0

i'm plotting ROC curves and precision-recall curves to evaluate various classification models for a problem i'm working on. i've noticed that scikit-learn has some nice convenience functions for computing such curves:

Is there a method (maybe hidden) that calculates all of these in one call? Or maybe that returns counts of TP, TN, FP, and FN (from which one could compute arbitrary metrics) and the associated thresholds?

for example,

fp, tp, fn, tn, thresholds = sklearn.metrics.errors_curve(y_true, y_score)

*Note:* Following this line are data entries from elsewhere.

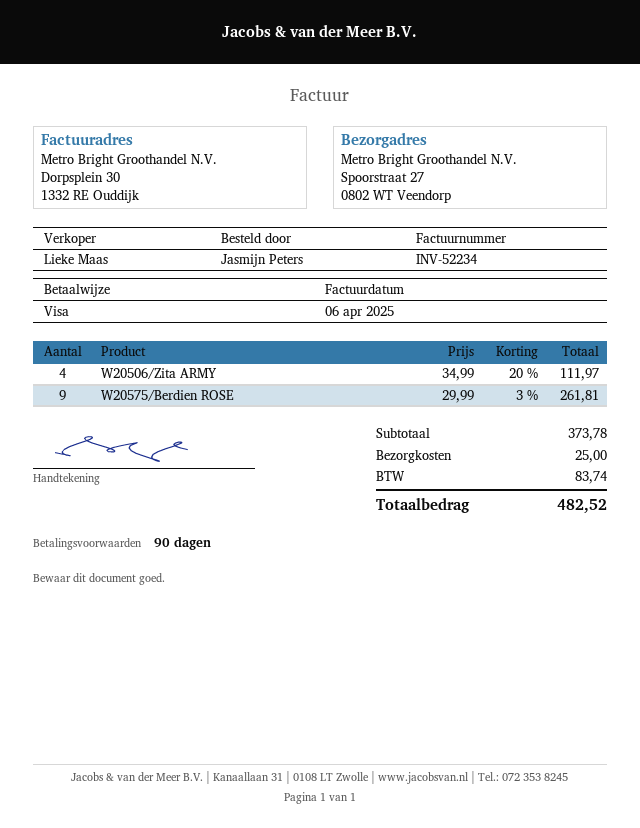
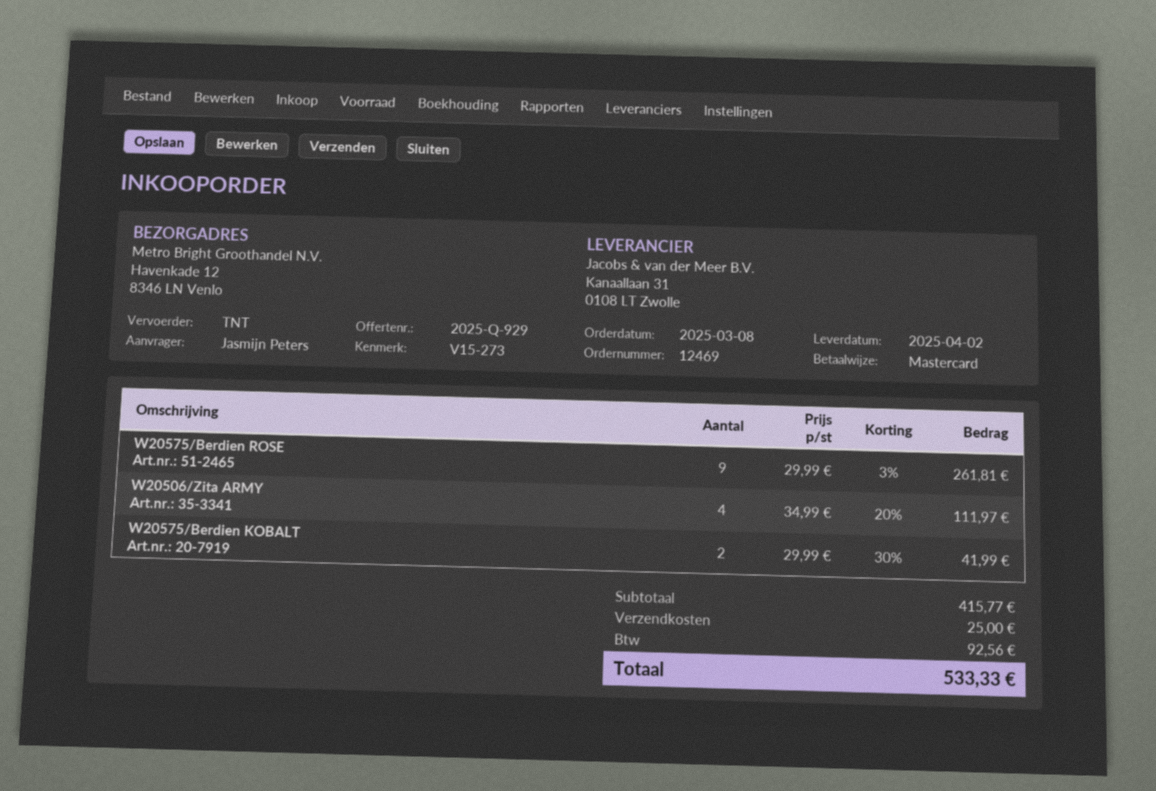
payment method: Visa -> Mastercard
ship to: Spoorstraat 27, 0802 WT Veendorp -> Havenkade 12, 8346 LN Venlo
W20575/Berdien KOBALT: none -> 2 x 29.99 - 30% = 41.99
subtotal: 373.78 -> 415.77
tax: 83.74 -> 92.56
total: 482.52 -> 533.33

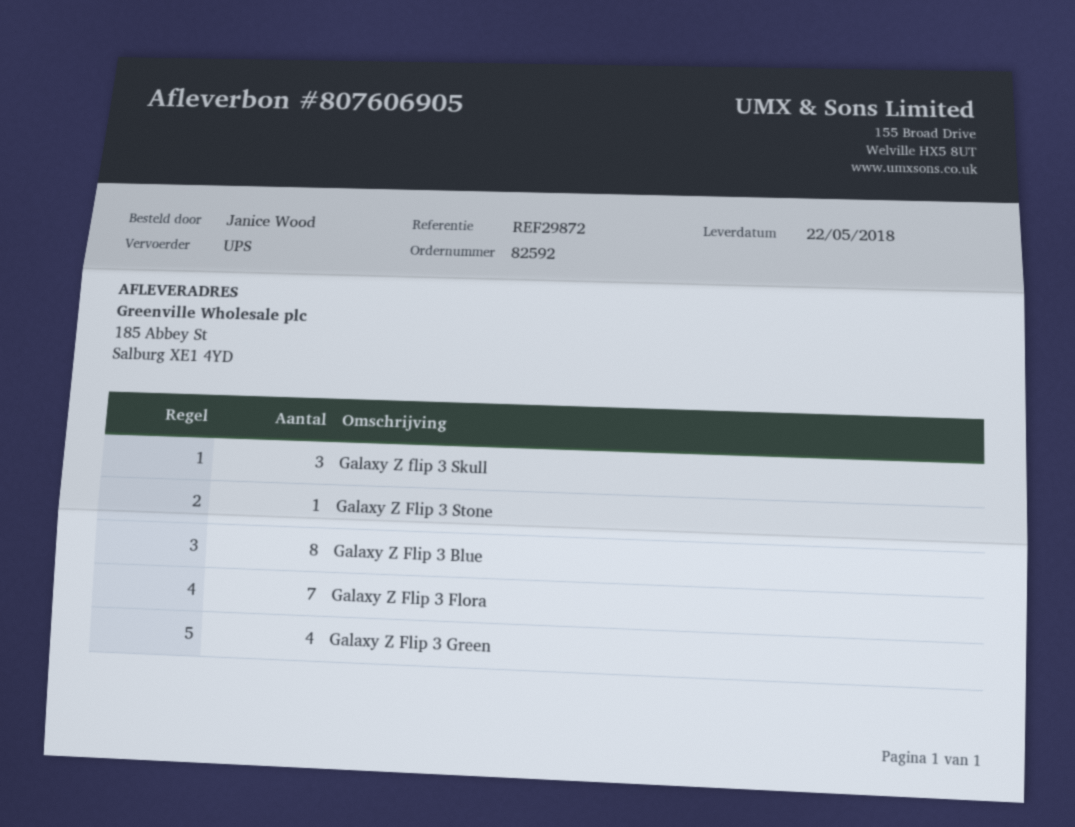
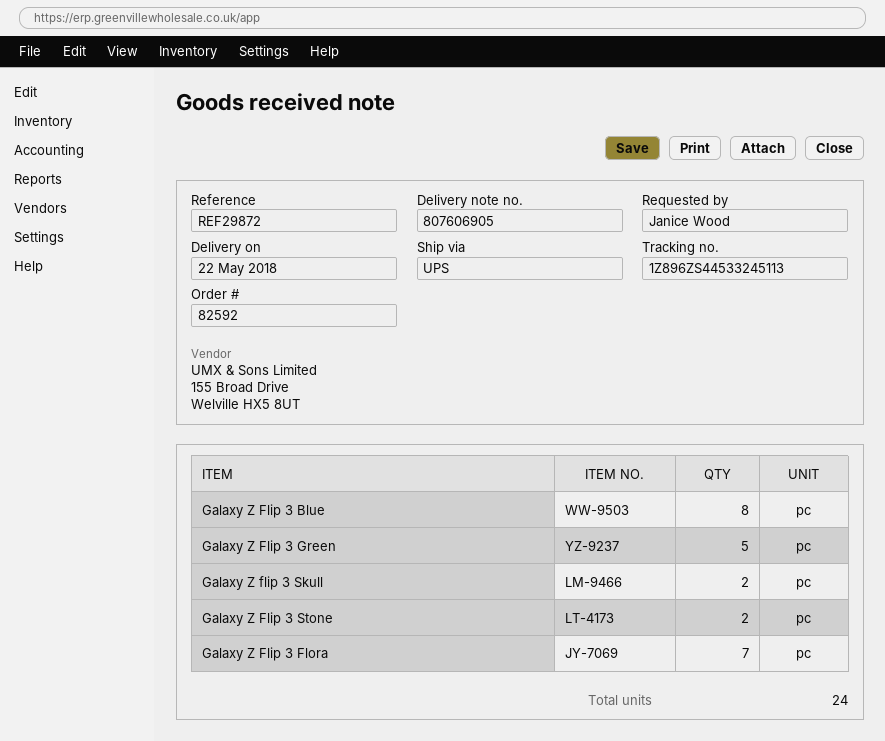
Galaxy Z flip 3 Skull: 3 -> 2
Galaxy Z Flip 3 Stone: 1 -> 2
Galaxy Z Flip 3 Green: 4 -> 5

I could in theory compute precision and recall from the ROC curve (TPR and FPR), because I know the true counts of positives and negatives in my data. But I'd like to use a library to do this so I don't have to worry about the math.

william_grisaitis
  • 5,170
  • 3
  • 33
  • 40
  • This post has a few useful answers : [Scikit-learn: How to obtain True Positive, True Negative, False Positive and False Negative](https://stackoverflow.com/questions/31324218/scikit-learn-how-to-obtain-true-positive-true-negative-false-positive-and-fal) – Mattravel Mar 24 '23 at 02:08
  • thanks :) i'm looking for something like that but for each threshold value (which `sklearn.metrics.*_curve` methods already do) – william_grisaitis Mar 24 '23 at 02:39

1 Answers1

1

As I am aware, there is no function in scikit-learn that you can compute those metrics for different thresholds. However, you could calculate it yourself through the roc curve

import numpy as np
from sklearn.metrics import roc_curve

###
# Compute the TPR and FPR for different thresholds
###
fpr, tpr, thresholds = roc_curve(y_true, y_score)

###
# Calculate the number of positive and negative samples
###
P = np.sum(y_true == 1)
N = np.sum(y_true == 0)

###
# Compute TP, TN, FP, and FN for each threshold
###
TP = tpr * P
TN = (1 - fpr) * N
FP = fpr * N
FN = P - TP

The above arrays will have the metrics you want for the different thresholds you get from the roc_curve

Tasos
  • 7,325
  • 18
  • 83
  • 176